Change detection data
========================================

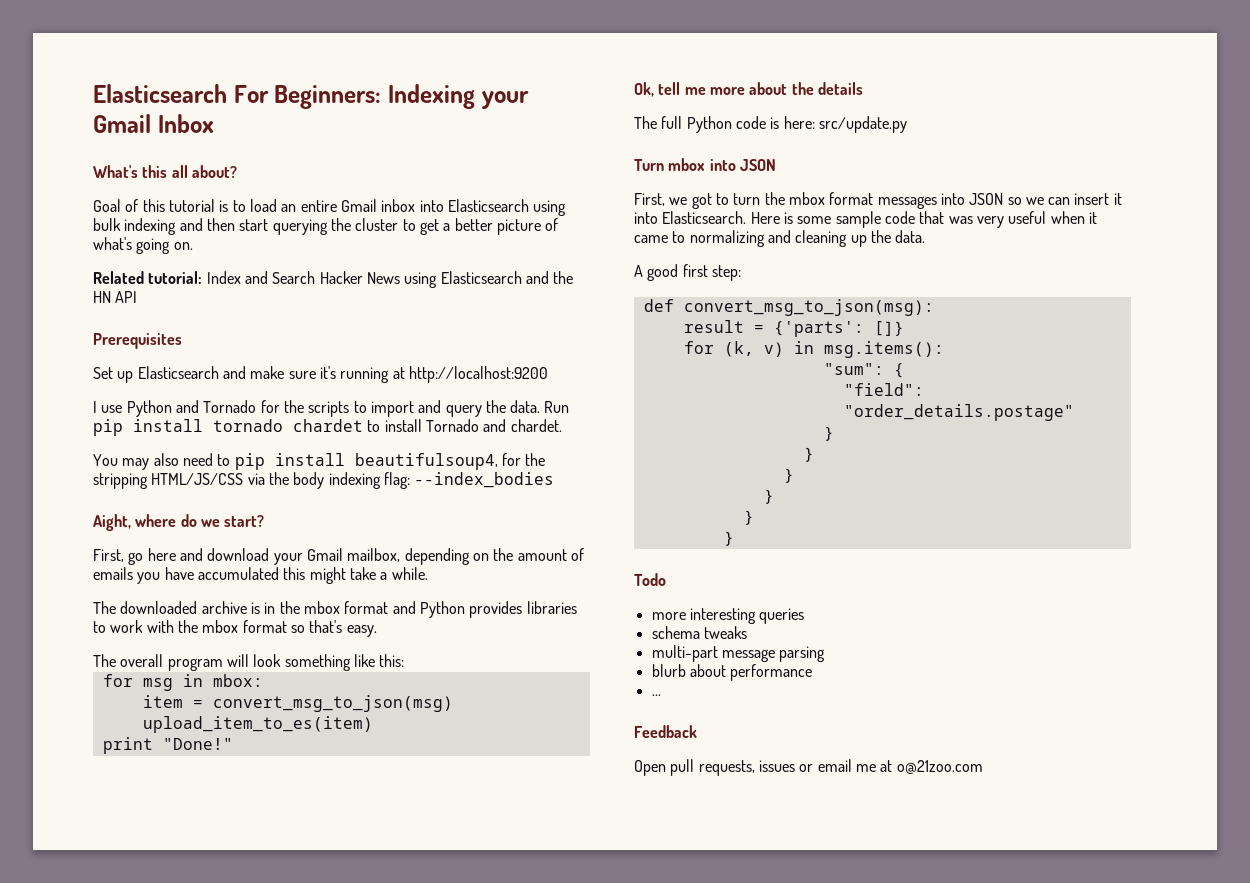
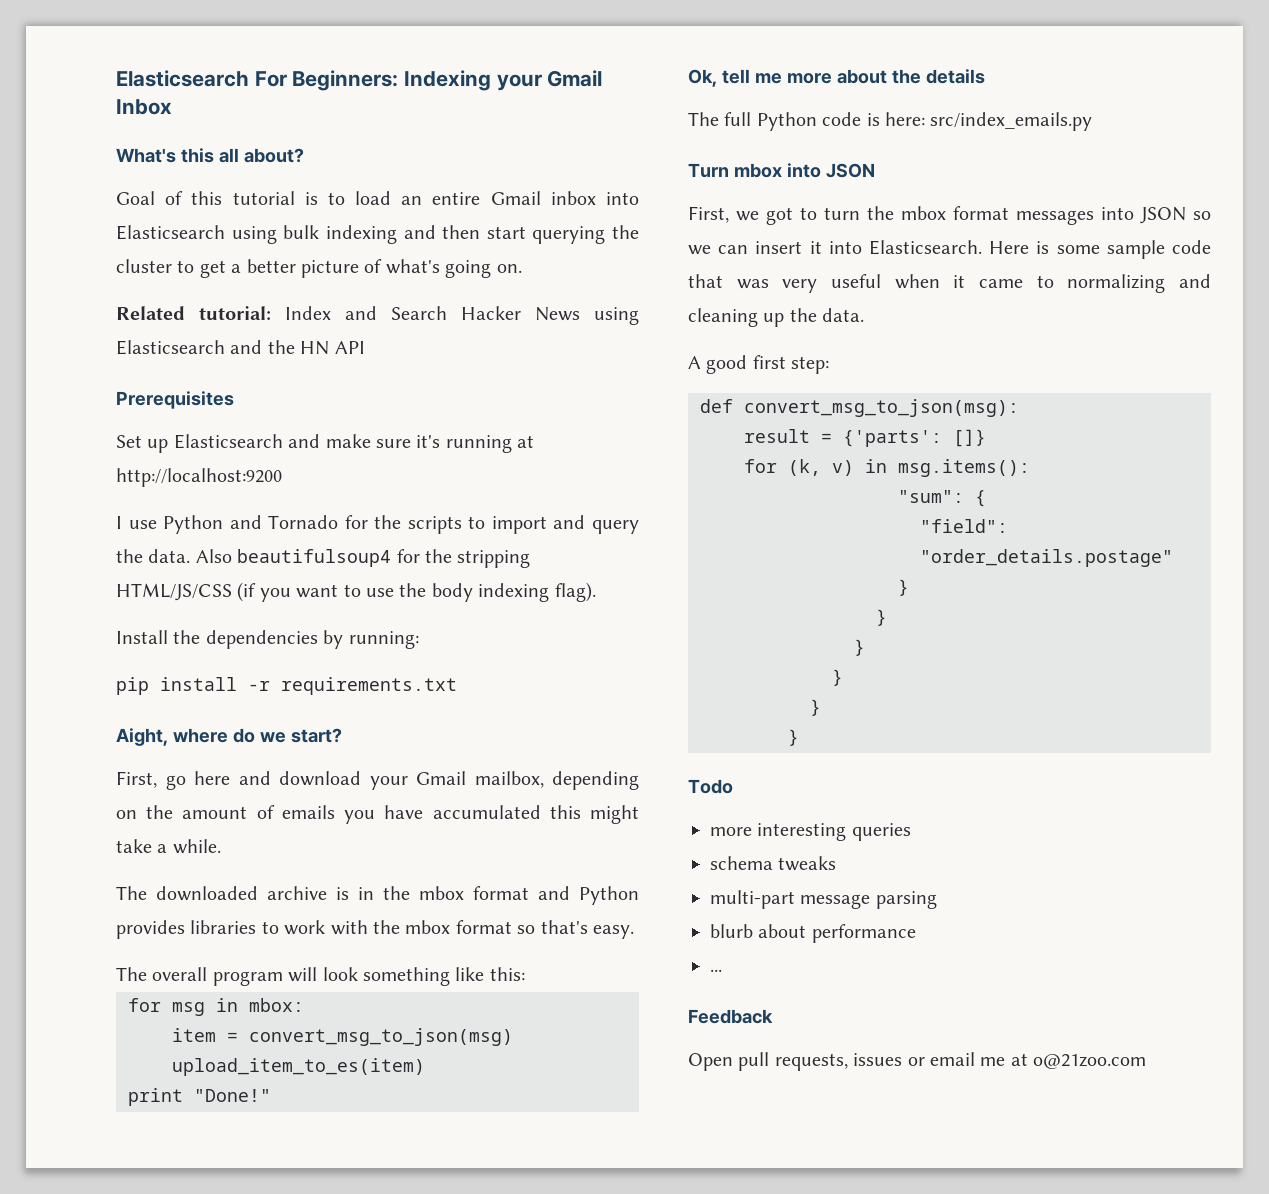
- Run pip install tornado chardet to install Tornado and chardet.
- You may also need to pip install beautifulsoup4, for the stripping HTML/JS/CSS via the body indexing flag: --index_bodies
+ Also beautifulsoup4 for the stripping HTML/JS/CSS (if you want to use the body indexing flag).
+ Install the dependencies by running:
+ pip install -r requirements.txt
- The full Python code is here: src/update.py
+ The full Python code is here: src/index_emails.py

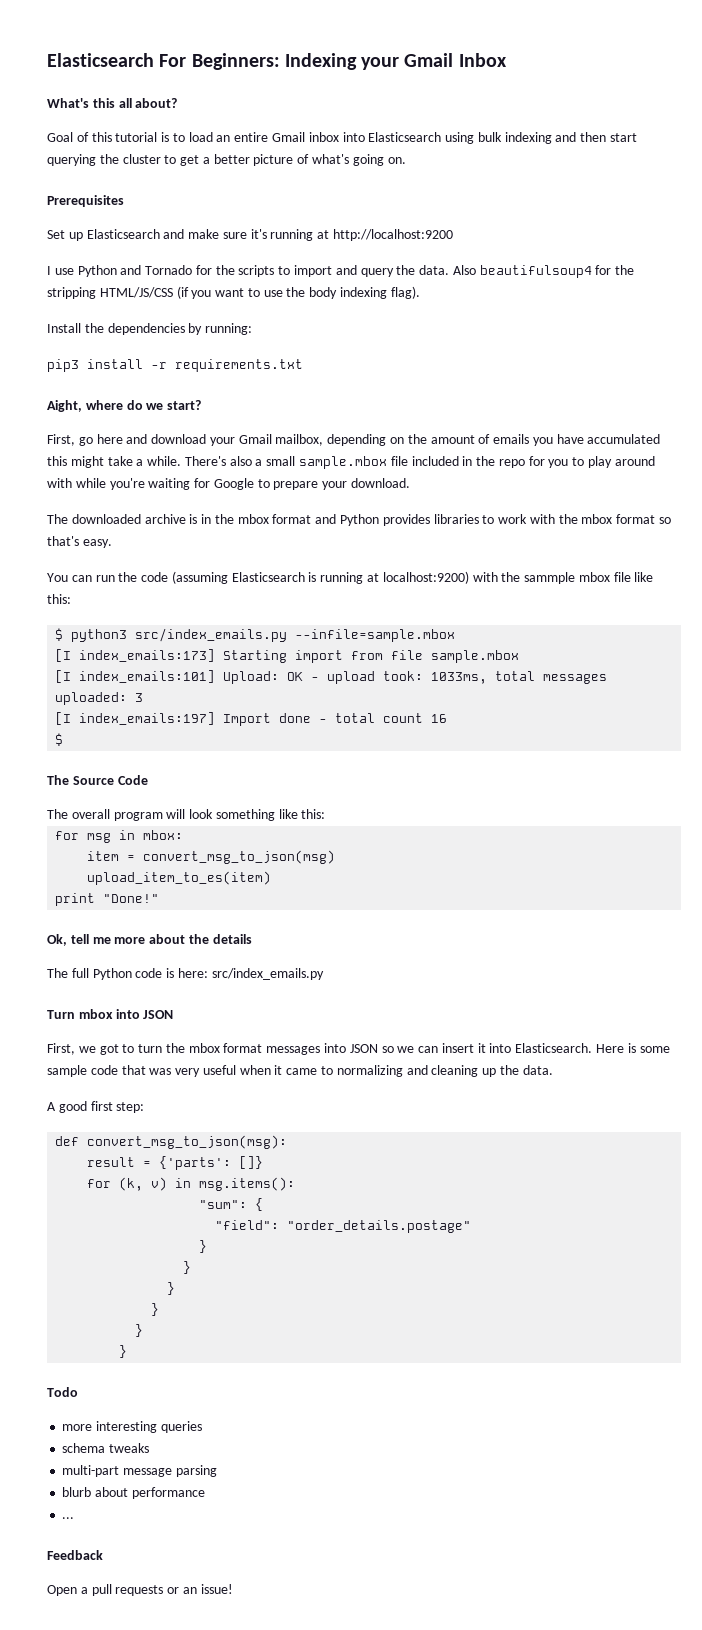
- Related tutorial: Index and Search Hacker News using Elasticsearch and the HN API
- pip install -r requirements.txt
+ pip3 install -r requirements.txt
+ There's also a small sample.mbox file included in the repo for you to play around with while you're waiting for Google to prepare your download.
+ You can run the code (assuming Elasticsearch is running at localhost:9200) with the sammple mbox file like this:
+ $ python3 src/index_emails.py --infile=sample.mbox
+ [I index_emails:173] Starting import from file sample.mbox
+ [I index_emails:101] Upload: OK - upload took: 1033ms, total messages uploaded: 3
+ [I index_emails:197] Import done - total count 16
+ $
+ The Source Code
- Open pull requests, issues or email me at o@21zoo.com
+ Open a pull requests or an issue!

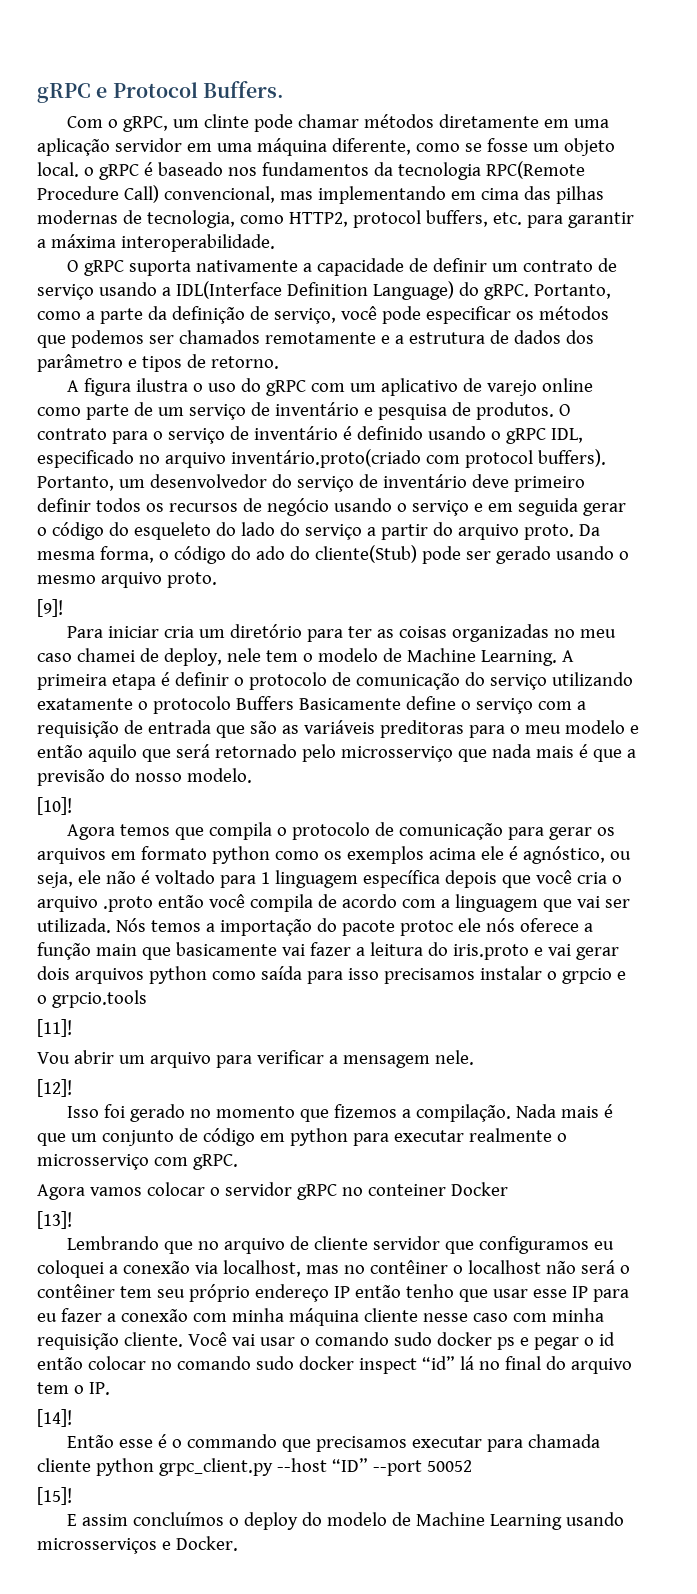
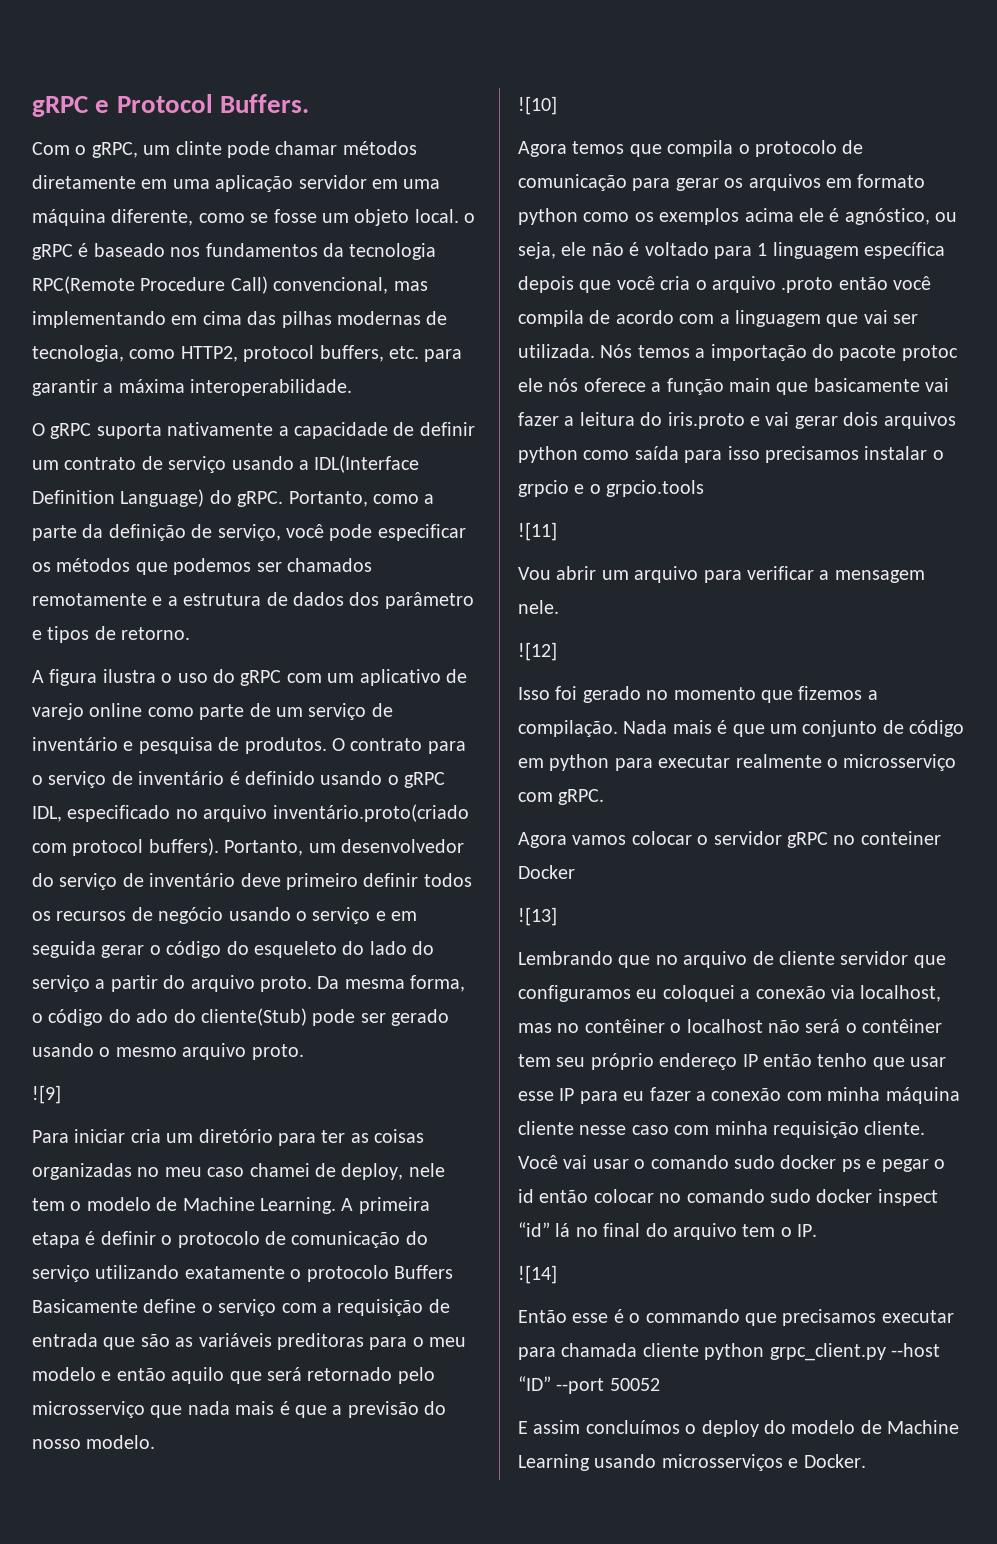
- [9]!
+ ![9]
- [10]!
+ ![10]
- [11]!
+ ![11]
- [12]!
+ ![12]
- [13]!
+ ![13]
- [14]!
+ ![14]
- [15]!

========================================

> **Required work**: Say the number of lines in the entries that have the string "running", and only that.

> **Solved problem**: 2